## To do
Your job is to print, exactly, the lines in the data below from the line with "devices, are welcomed." through the line with "- The gpio_control", both included, and to omit any picture.

[Source data]
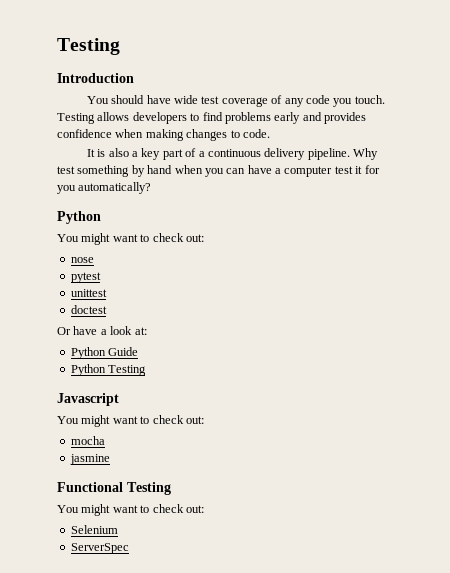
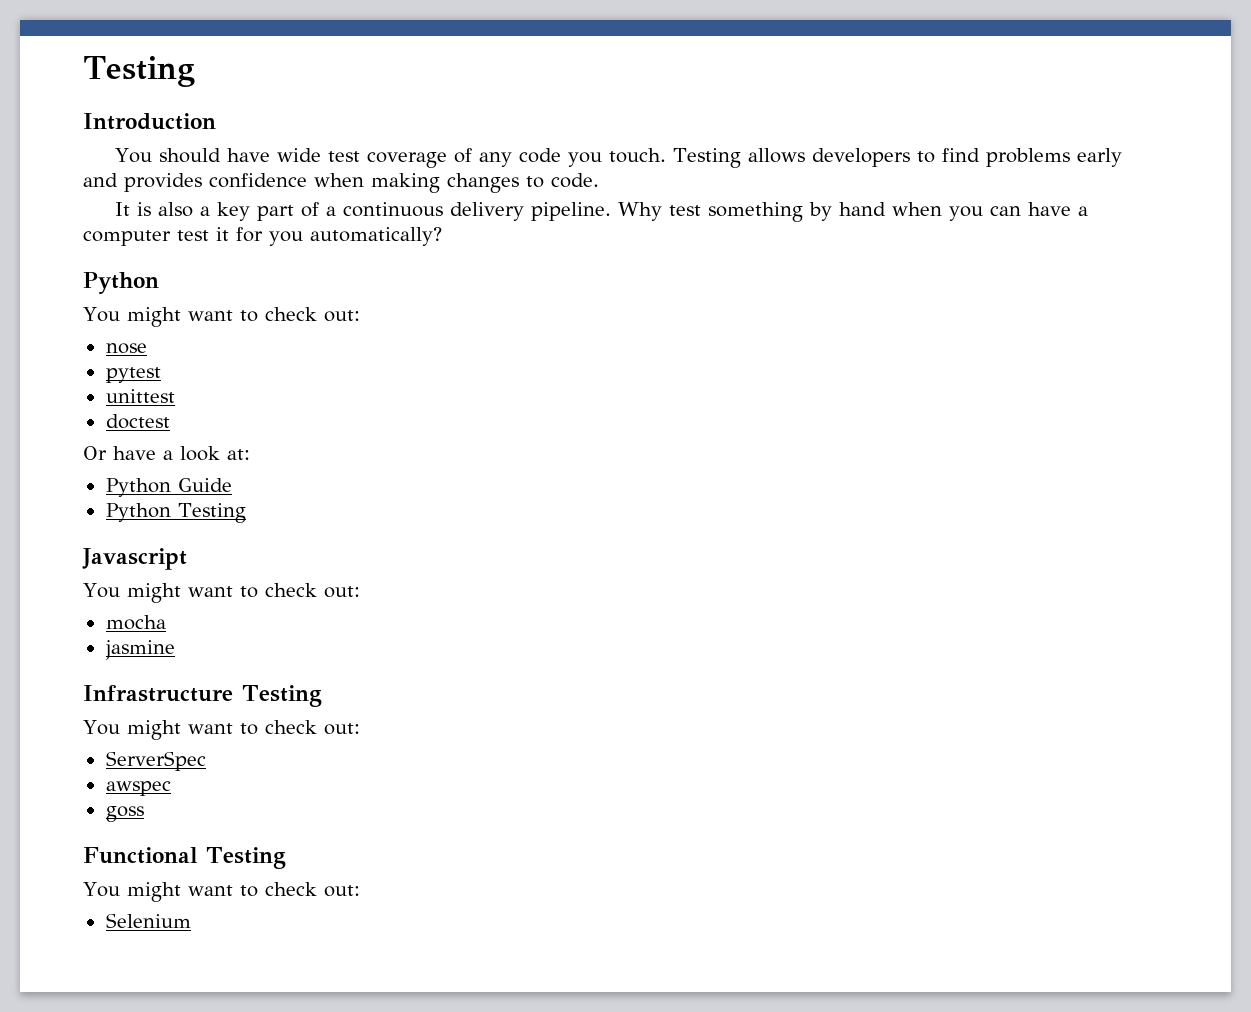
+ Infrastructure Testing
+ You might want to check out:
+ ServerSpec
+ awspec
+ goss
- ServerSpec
...
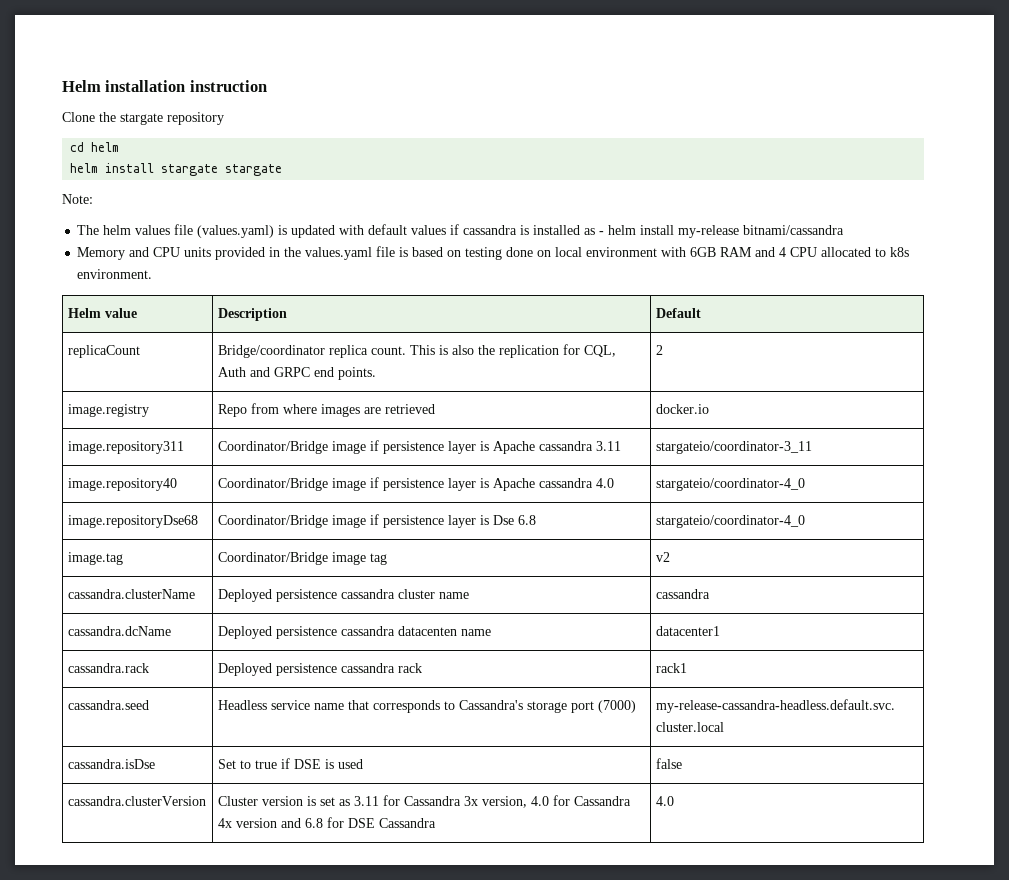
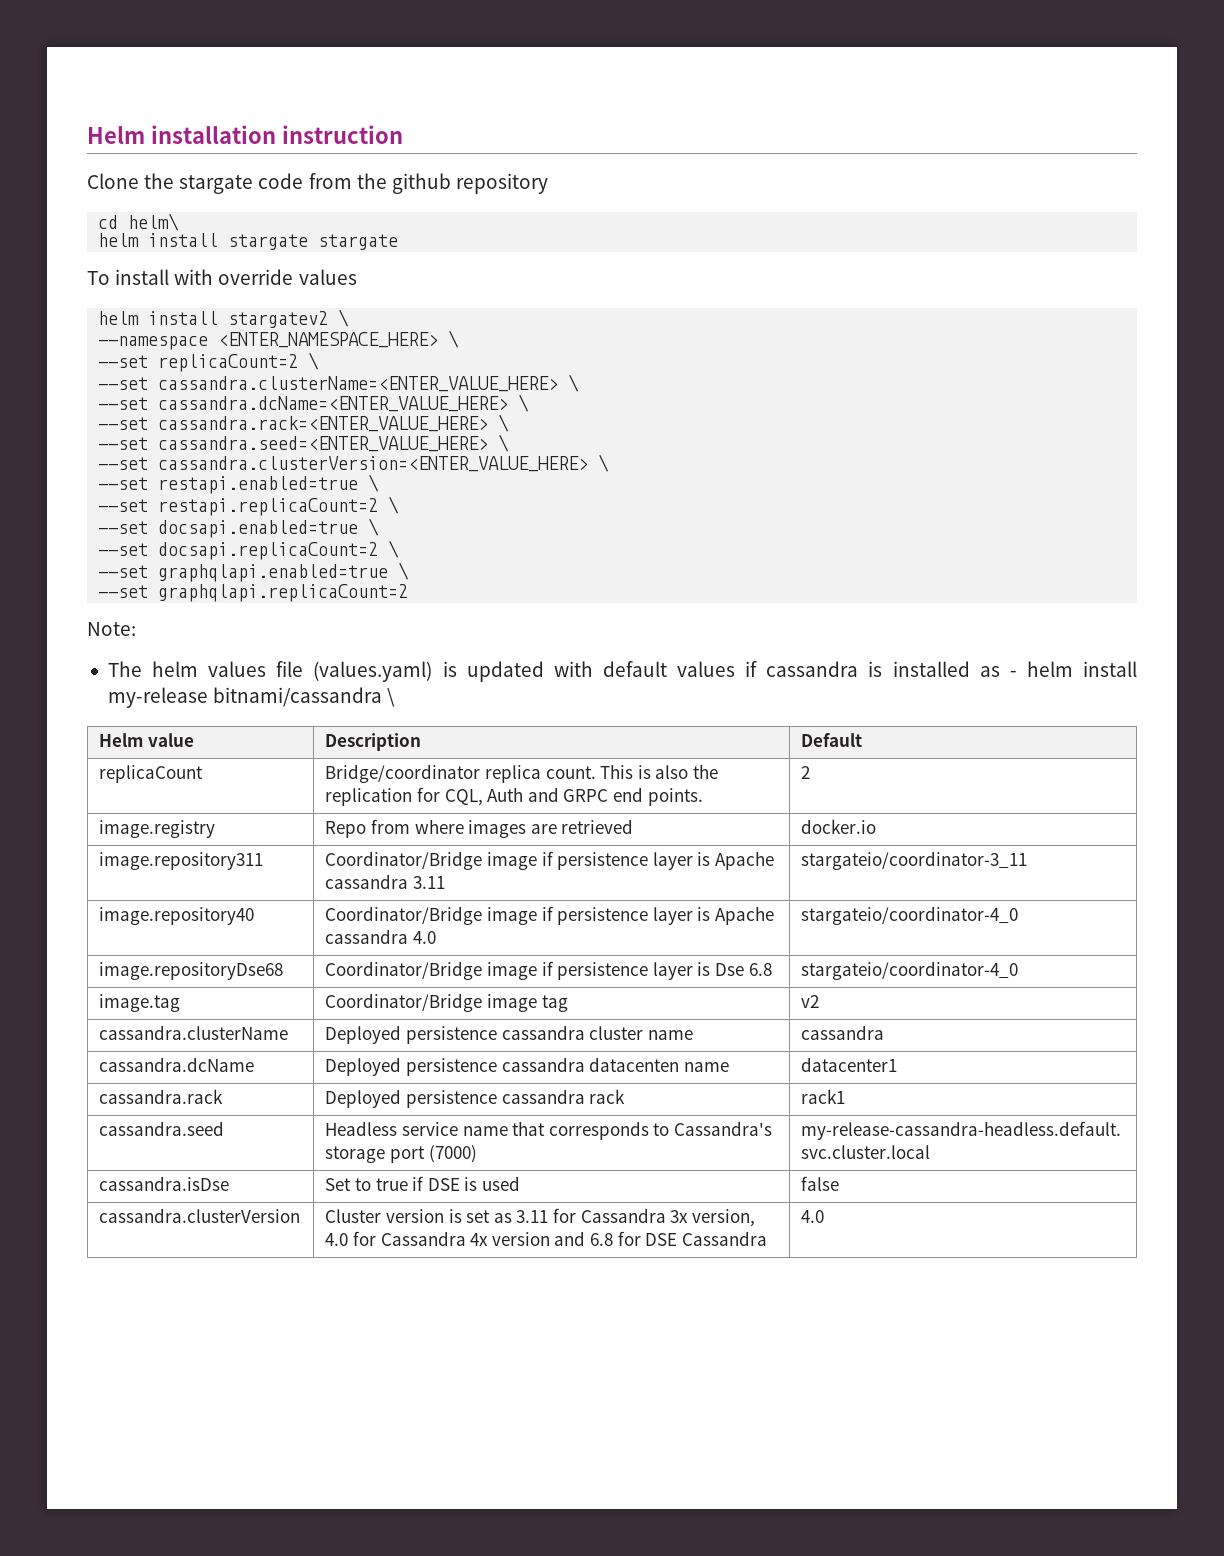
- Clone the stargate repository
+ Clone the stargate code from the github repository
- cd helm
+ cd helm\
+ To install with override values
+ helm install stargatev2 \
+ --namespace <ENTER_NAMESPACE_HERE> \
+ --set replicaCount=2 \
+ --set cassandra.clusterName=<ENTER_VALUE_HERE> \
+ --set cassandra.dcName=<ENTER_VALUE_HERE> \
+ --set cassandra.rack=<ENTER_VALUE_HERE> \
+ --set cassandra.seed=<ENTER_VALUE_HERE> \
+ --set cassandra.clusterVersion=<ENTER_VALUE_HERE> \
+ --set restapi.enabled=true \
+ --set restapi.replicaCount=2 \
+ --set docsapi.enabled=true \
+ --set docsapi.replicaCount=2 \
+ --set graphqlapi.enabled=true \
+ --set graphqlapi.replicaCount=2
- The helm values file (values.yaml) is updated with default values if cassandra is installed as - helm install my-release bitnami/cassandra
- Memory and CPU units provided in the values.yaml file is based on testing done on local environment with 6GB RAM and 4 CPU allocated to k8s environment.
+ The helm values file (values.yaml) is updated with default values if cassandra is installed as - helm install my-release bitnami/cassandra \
==
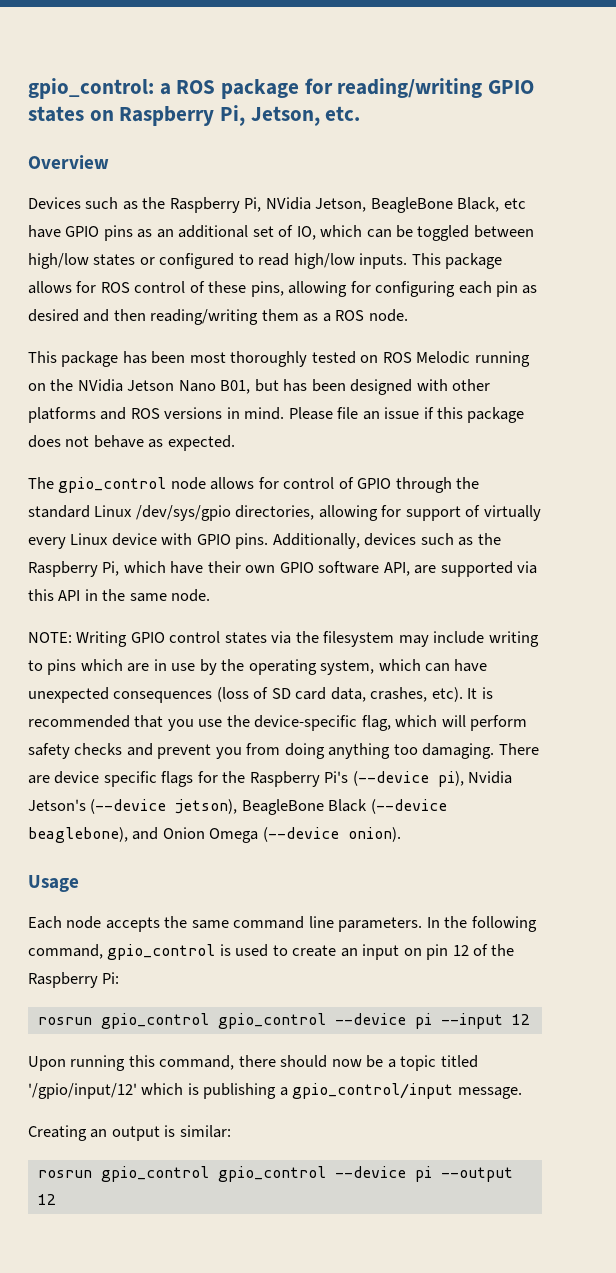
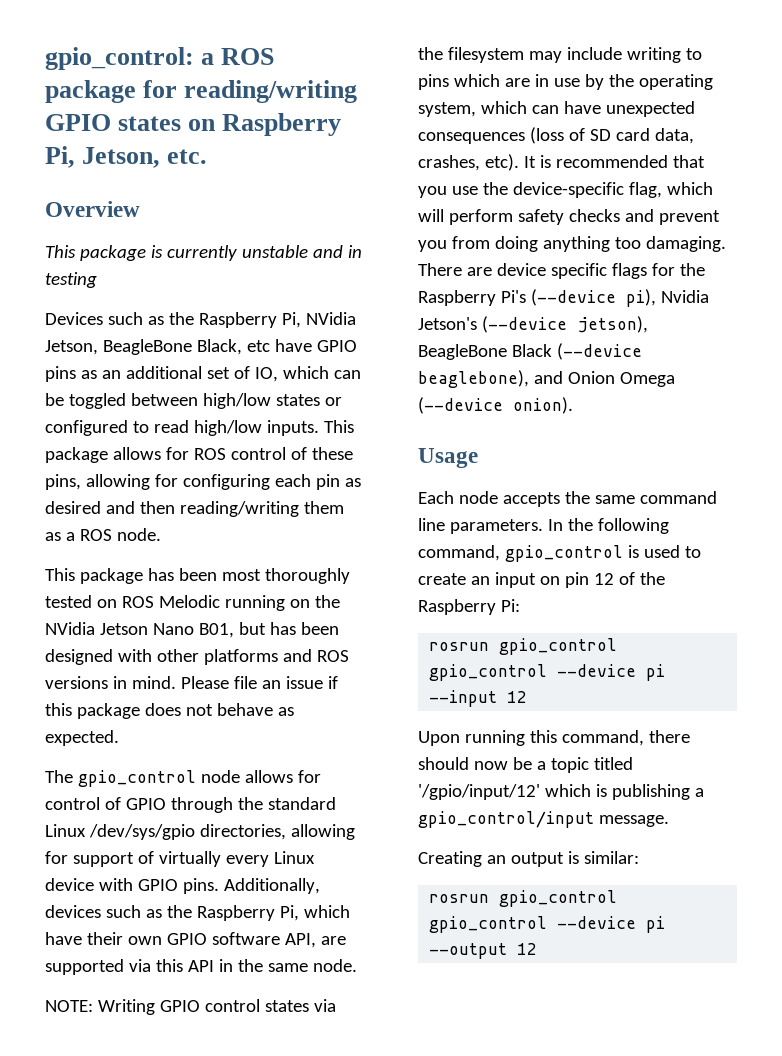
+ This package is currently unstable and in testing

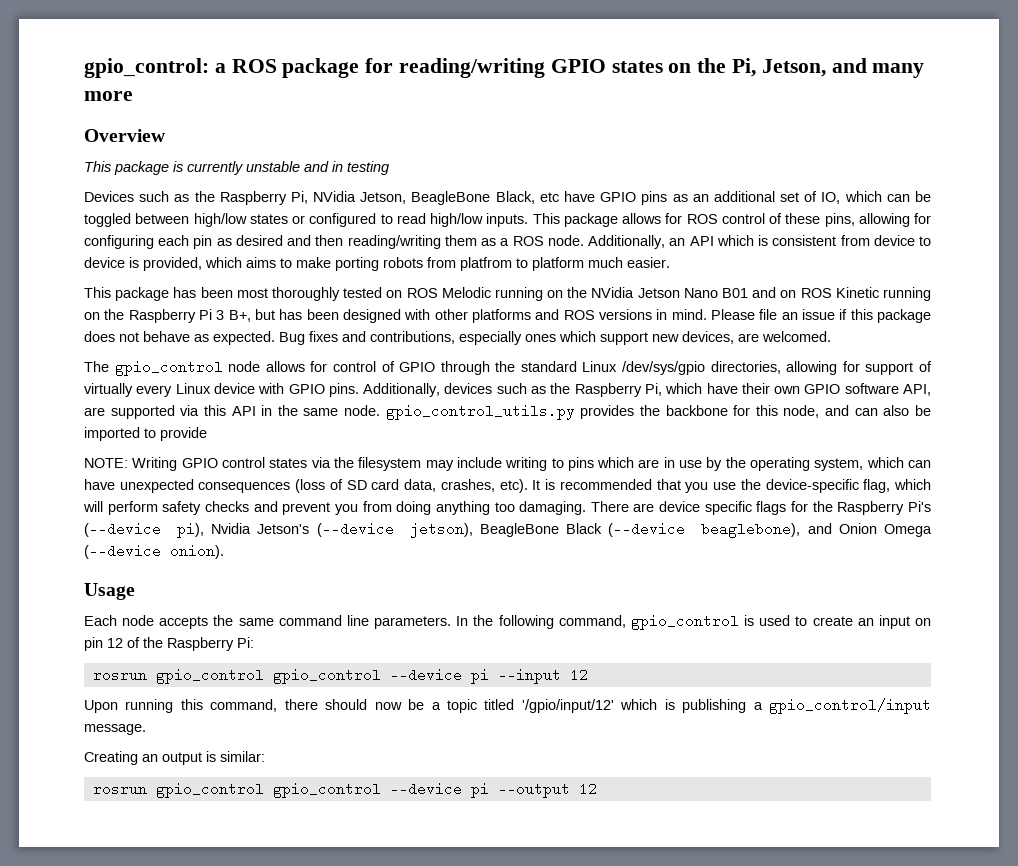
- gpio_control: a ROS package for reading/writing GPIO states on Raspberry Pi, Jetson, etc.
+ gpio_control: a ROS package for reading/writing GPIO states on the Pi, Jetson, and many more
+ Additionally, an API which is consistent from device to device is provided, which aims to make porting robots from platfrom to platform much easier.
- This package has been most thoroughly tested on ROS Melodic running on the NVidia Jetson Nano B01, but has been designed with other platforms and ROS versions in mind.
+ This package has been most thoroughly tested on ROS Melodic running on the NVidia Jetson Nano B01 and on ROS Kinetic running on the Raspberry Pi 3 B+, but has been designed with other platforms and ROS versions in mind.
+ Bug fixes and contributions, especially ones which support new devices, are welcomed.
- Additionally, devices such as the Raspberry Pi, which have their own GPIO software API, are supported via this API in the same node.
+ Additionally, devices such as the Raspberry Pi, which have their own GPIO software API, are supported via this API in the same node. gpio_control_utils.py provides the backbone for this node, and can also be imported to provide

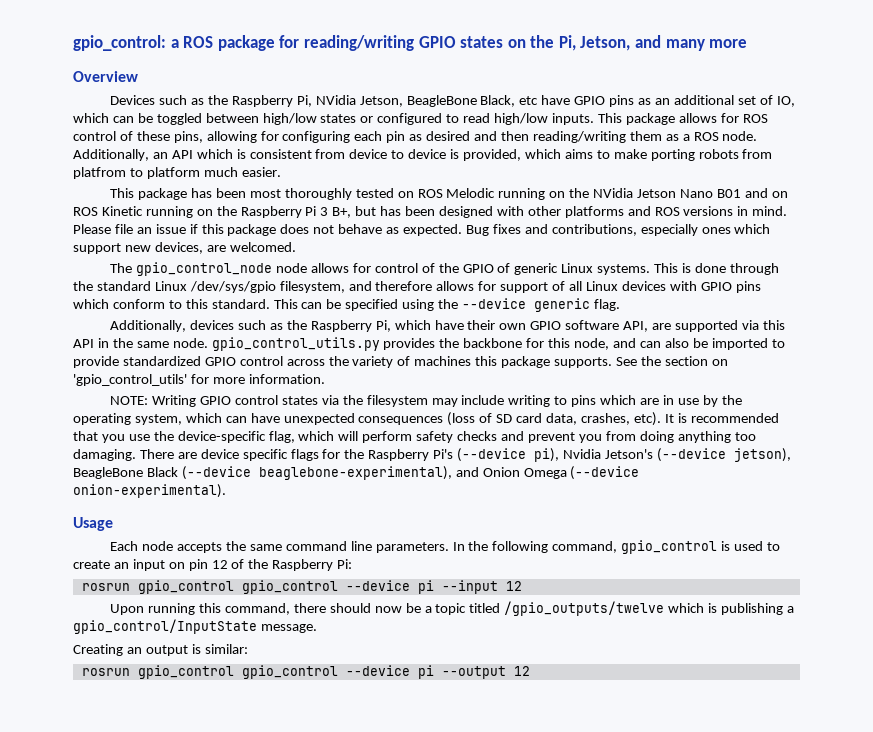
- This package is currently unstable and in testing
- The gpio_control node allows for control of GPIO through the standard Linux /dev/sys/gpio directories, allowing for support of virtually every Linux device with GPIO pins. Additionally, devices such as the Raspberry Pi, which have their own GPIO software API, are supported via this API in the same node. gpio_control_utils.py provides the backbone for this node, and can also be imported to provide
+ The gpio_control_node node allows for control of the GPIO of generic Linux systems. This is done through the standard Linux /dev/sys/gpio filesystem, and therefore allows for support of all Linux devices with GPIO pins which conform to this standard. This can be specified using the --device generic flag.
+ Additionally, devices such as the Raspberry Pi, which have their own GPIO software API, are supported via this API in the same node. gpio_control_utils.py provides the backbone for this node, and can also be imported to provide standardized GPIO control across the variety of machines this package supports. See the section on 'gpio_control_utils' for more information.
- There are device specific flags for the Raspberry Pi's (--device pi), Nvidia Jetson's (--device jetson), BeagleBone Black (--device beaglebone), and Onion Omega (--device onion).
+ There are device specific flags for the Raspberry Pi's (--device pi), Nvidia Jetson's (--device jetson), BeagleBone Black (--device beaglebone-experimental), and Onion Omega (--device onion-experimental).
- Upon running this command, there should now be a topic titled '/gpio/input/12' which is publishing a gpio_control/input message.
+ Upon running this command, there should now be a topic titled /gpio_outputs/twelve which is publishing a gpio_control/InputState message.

## Expected answer
+ Bug fixes and contributions, especially ones which support new devices, are welcomed.
- Additionally, devices such as the Raspberry Pi, which have their own GPIO software API, are supported via this API in the same node.
+ Additionally, devices such as the Raspberry Pi, which have their own GPIO software API, are supported via this API in the same node. gpio_control_utils.py provides the backbone for this node, and can also be imported to provide

- This package is currently unstable and in testing
- The gpio_control node allows for control of GPIO through the standard Linux /dev/sys/gpio directories, allowing for support of virtually every Linux device with GPIO pins. Additionally, devices such as the Raspberry Pi, which have their own GPIO software API, are supported via this API in the same node. gpio_control_utils.py provides the backbone for this node, and can also be imported to provide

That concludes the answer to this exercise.